Modification records
━━━━━━

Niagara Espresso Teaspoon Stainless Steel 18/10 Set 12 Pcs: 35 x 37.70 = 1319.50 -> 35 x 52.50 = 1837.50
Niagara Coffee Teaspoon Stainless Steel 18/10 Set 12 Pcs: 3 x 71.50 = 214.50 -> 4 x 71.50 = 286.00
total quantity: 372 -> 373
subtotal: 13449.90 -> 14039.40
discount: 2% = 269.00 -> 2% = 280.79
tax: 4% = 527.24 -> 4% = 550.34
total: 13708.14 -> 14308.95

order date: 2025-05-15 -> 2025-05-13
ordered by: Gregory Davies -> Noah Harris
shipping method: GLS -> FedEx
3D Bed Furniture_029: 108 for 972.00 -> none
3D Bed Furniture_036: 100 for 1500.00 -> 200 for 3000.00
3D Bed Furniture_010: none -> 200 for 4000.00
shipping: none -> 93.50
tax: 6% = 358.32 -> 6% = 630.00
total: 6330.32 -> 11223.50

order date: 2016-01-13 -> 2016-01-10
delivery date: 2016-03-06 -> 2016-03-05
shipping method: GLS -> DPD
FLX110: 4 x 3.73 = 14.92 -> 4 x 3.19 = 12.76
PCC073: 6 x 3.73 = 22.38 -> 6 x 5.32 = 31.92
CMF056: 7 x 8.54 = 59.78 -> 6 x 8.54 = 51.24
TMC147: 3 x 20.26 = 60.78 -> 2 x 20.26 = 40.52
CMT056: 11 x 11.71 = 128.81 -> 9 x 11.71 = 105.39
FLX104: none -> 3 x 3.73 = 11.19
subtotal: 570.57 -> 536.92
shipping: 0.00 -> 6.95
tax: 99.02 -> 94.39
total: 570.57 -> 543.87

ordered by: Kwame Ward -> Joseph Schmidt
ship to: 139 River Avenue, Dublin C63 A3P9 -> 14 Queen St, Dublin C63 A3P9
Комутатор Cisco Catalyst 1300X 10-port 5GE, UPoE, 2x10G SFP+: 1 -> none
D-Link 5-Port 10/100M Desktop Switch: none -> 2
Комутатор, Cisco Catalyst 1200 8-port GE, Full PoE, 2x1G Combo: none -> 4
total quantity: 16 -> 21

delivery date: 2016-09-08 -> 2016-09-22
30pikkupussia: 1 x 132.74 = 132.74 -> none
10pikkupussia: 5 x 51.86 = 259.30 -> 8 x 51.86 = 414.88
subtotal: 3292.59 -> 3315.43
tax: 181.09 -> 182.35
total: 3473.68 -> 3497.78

━━━━━━

[Required action]: Only the count is needed: the number of lines in the data that include the word "shipping".

[Response to the exercise]: 4